TSK…
When I was in grade school, a devoted choir boy, I wanted to be a priest, among other things. I was raised with 16 years of Catholic education, and perhaps because of that faith-based dogmatic approach to religion, I eventually pushed it away in favor of an approach more experiential in nature, NOT so based on faith. I am not Buddhist per say, but I do love the philosophy, and some of the people I admire most ARE practicing Buddhists. For about 25 years I’ve studied a non-religious… in fact, a SECULAR approach to spiritual growth that does not involve belief in dogma. [Many Buddhists study it too, a long side their Buddhists studies.] Opinions are necessary, of course, to live productively in today’s society, but if they are frozen, fixed, set in stone, stubborn, beyond doubt… there is stunted growth, slow maturing, no flowering, little enrichment… What you often get are emotional hot buttons, obsessions, fixations, suffering, self-soothing, myopic pursuits, and so on…
An open approach to spirituality actually involves inquiry and questioning everything without arriving at ‘fixed’ or final opinions, beliefs, or conclusions.
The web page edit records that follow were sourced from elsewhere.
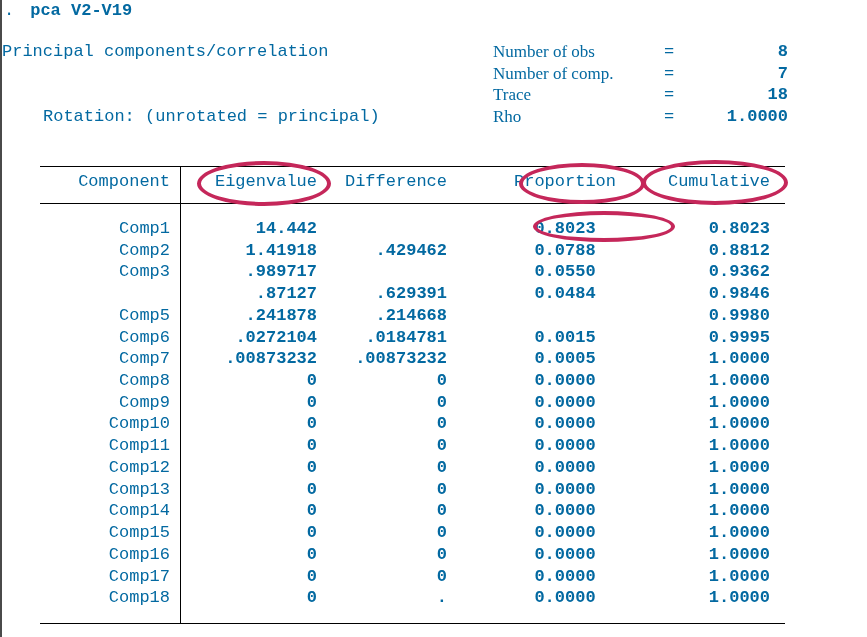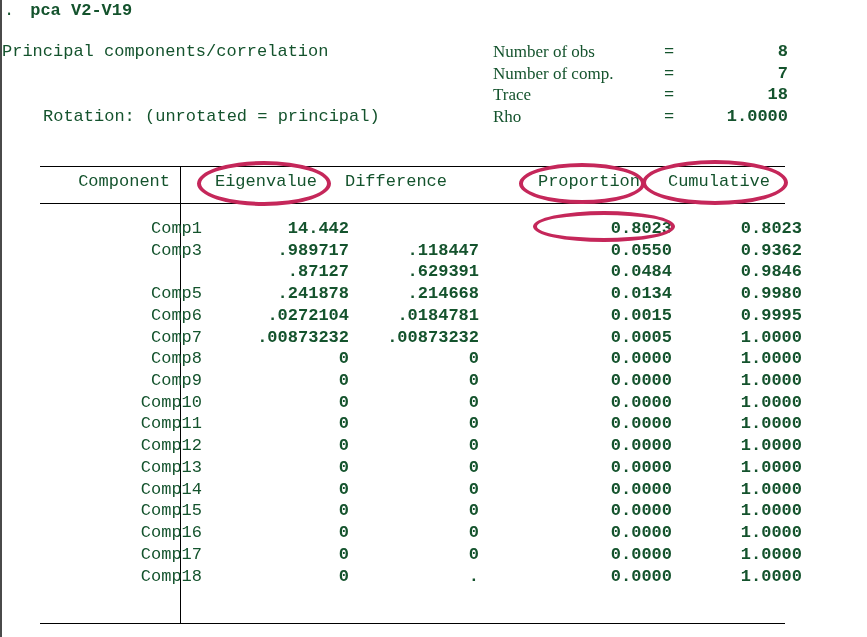--- a/index.html
+++ b/index.html
@@ -4,21 +4,21 @@
 <style>
   * { margin: 0; padding: 0; box-sizing: border-box; }
   html, body { background: #ffffff; }
   .screen {
     position: relative;
     width: 867px;
     height: 637px;
     background: #ffffff;
     font-family: "Liberation Mono", "DejaVu Sans Mono", monospace;
     font-size: 17px;
-    color: #14532d;
+    color: #0369a1;
     overflow: hidden;
   }
   .left-border {
     position: absolute;
     left: 0; top: 0;
     width: 2px; height: 637px;
     background: #4a4a4a;
   }
   .abs { position: absolute; white-space: pre; }
   .bold { font-weight: bold; }
@@ -37,24 +37,24 @@
   .vline {
     position: absolute;
     left: 180px; top: 166px;
     width: 0; height: 457px;
     border-left: 1px solid #000;
   }
   .cell { position: absolute; width: 150px; text-align: right; white-space: pre; }
   .col-comp { left: 20px; }
   .col-eig  { left: 167px; }
   .col-diff { left: 297px; }
-  .col-prop { left: 490px; }
+  .col-prop { left: 490px; text-align: center; }
   .col-cum  { left: 620px; }
   .thead { position: absolute; top: 172px; left: 0; width: 867px; height: 22px; }
-  .tbody { position: absolute; top: 218px; left: 16px; width: 736px; padding-left: 16px; }
+  .tbody { position: absolute; top: 218px; left: 0; width: 736px; }
   .trow { position: relative; height: 21.72px; line-height: 21.72px; }
   .trow .cell { top: 0; }
   .num { font-weight: bold; }
   .ellipse {
     position: absolute;
     border: 4px solid var(--hl, #c5275a);
     border-radius: 50%;
     pointer-events: none;
     background: transparent;
   }
@@ -105,41 +105,46 @@
 
   <div class="tbody">
 
       <div class="trow">
         <div class="cell col-comp">Comp1</div>
         <div class="cell col-eig num">14.442</div>
         <div class="cell col-prop num">0.8023</div>
         <div class="cell col-cum num">0.8023</div>
       </div>
 
+      <div class="trow">
+        <div class="cell col-comp">Comp2</div>
+        <div class="cell col-eig num">1.41918</div>
+        <div class="cell col-diff num">.429462</div>
+        <div class="cell col-prop num">0.0788</div>
+        <div class="cell col-cum num">0.8812</div>
+      </div>
 
       <div class="trow">
         <div class="cell col-comp">Comp3</div>
         <div class="cell col-eig num">.989717</div>
-        <div class="cell col-diff num">.118447</div>
         <div class="cell col-prop num">0.0550</div>
         <div class="cell col-cum num">0.9362</div>
       </div>
 
       <div class="trow">
         <div class="cell col-eig num">.87127</div>
         <div class="cell col-diff num">.629391</div>
         <div class="cell col-prop num">0.0484</div>
         <div class="cell col-cum num">0.9846</div>
       </div>
 
       <div class="trow">
         <div class="cell col-comp">Comp5</div>
         <div class="cell col-eig num">.241878</div>
         <div class="cell col-diff num">.214668</div>
-        <div class="cell col-prop num">0.0134</div>
         <div class="cell col-cum num">0.9980</div>
       </div>
 
       <div class="trow">
         <div class="cell col-comp">Comp6</div>
         <div class="cell col-eig num">.0272104</div>
         <div class="cell col-diff num">.0184781</div>
         <div class="cell col-prop num">0.0015</div>
         <div class="cell col-cum num">0.9995</div>
       </div>

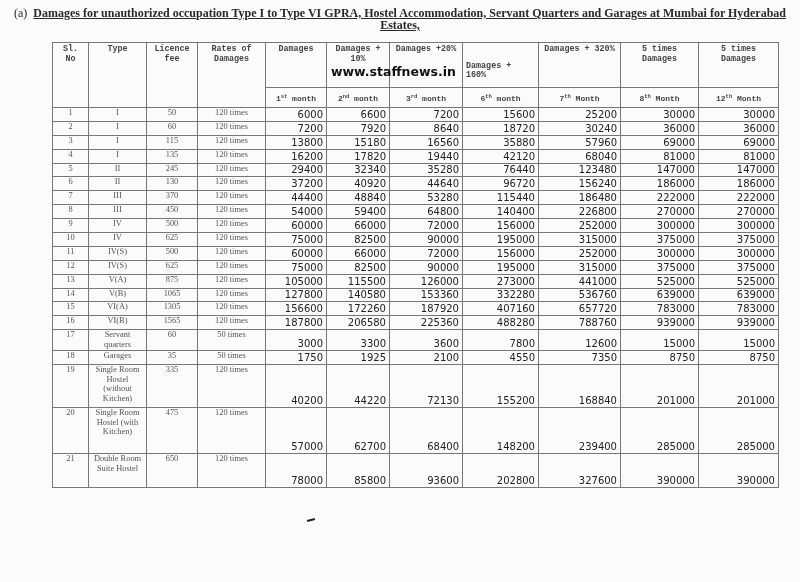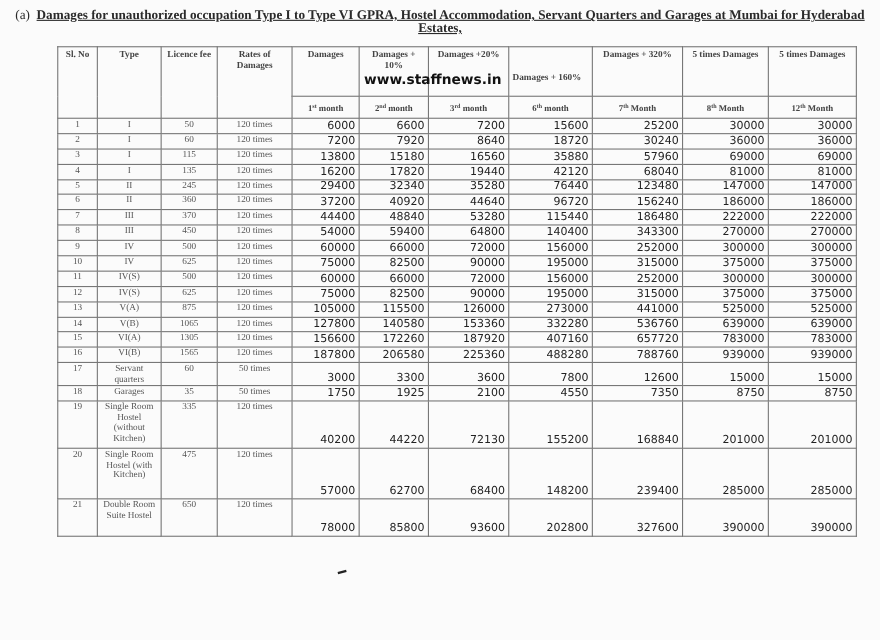--- a/index.html
+++ b/index.html
@@ -2,21 +2,21 @@
 <html><head>
 <meta charset="utf-8">
 <style>
   html, body { margin:0; padding:0; }
   body { width:800px; height:582px; background:#fbfbfb; position:relative; overflow:hidden; font-family:"Liberation Serif", serif; color:#2a2a2a; }
   .title { position:absolute; left:0; top:7px; width:800px; text-align:center; font-size:12px; font-weight:bold; line-height:12px; }
   .title .lbl { font-weight:normal; margin-right:6px; }
   .title u { text-decoration:underline; }
   table { position:absolute; left:52px; top:42px; border-collapse:collapse; table-layout:fixed; }
   td, th { border:1px solid #777; padding:0 3px; font-size:8.4px; line-height:9.5px; vertical-align:top; text-align:center; font-weight:normal; color:#333; overflow:hidden; }
-  th { font-weight:bold; color:#444; padding-top:2px; }
+  th { font-weight:bold; color:#444; padding-top:2px;font-family:Liberation Mono, monospace; }
   th.sub { height:17px; vertical-align:middle; font-size:8px; }
   td.num { font-family:"DejaVu Sans", sans-serif; font-size:10px; text-align:right; vertical-align:bottom; color:#222; padding-right:3px; line-height:12px; }
   tr.r td { height:12.9px; }
   td.c { color:#555; }
   .wm { position:absolute; left:331px; top:64px; font-family:"DejaVu Sans", sans-serif; font-size:12.5px; font-weight:bold; color:#111; }
   sup { font-size:5.5px; vertical-align:top; line-height:6px; }
   .mark { position:absolute; left:307px; top:519px; width:8px; height:2px; background:#222; transform:rotate(-15deg); }
 </style>
 </head>
 <body>
@@ -125,21 +125,21 @@
         <td class="num">32340</td>
         <td class="num">35280</td>
         <td class="num">76440</td>
         <td class="num">123480</td>
         <td class="num">147000</td>
         <td class="num">147000</td>
       </tr>
       <tr class="r">
         <td class="c">6</td>
         <td class="c">II</td>
-        <td class="c">360</td>
+        <td class="c">130</td>
         <td class="c">120 times</td>
         <td class="num">37200</td>
         <td class="num">40920</td>
         <td class="num">44640</td>
         <td class="num">96720</td>
         <td class="num">156240</td>
         <td class="num">186000</td>
         <td class="num">186000</td>
       </tr>
       <tr class="r">
@@ -157,21 +157,21 @@
       </tr>
       <tr class="r">
         <td class="c">8</td>
         <td class="c">III</td>
         <td class="c">450</td>
         <td class="c">120 times</td>
         <td class="num">54000</td>
         <td class="num">59400</td>
         <td class="num">64800</td>
         <td class="num">140400</td>
-        <td class="num">343300</td>
+        <td class="num">226800</td>
         <td class="num">270000</td>
         <td class="num">270000</td>
       </tr>
       <tr class="r">
         <td class="c">9</td>
         <td class="c">IV</td>
         <td class="c">500</td>
         <td class="c">120 times</td>
         <td class="num">60000</td>
         <td class="num">66000</td>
It even means examining ideas and beliefs that feed into or align with a cherished narrative… like listening only to news that aligns with one’s predisposed mindset.
The very nature of this approach is about opening closed and conditioned structures of the mind. The approach I’ve been studying invites a focus on the SPACE we think with, and the unfolding of everything in it, the constant changing… as TIME… not simply the linear unfolding of one moment and thing after another… but the more fundamental dynamic of time, THE ALIVENESS WITHIN ALL EXPERIENCE. This aliveness can be touched, opened, and dwelled within as being. Through out my studies, I’ve written about or attempted to describe many ‘humble moments’, expanding the experience of a moment… opening time and space. And that has been my spiritual approach… the study and practice of the TIME, SPACE, KNOWLEDGE VISION created by a Tibetan Buddhist master, Tarthang Tulku… an approach that is NOT Buddhist, but secular. An approach, in my opinion, I could never master, but can ever study… It’s the study and practice, which is the journey… the path that is no path that you become… or come to realize you are…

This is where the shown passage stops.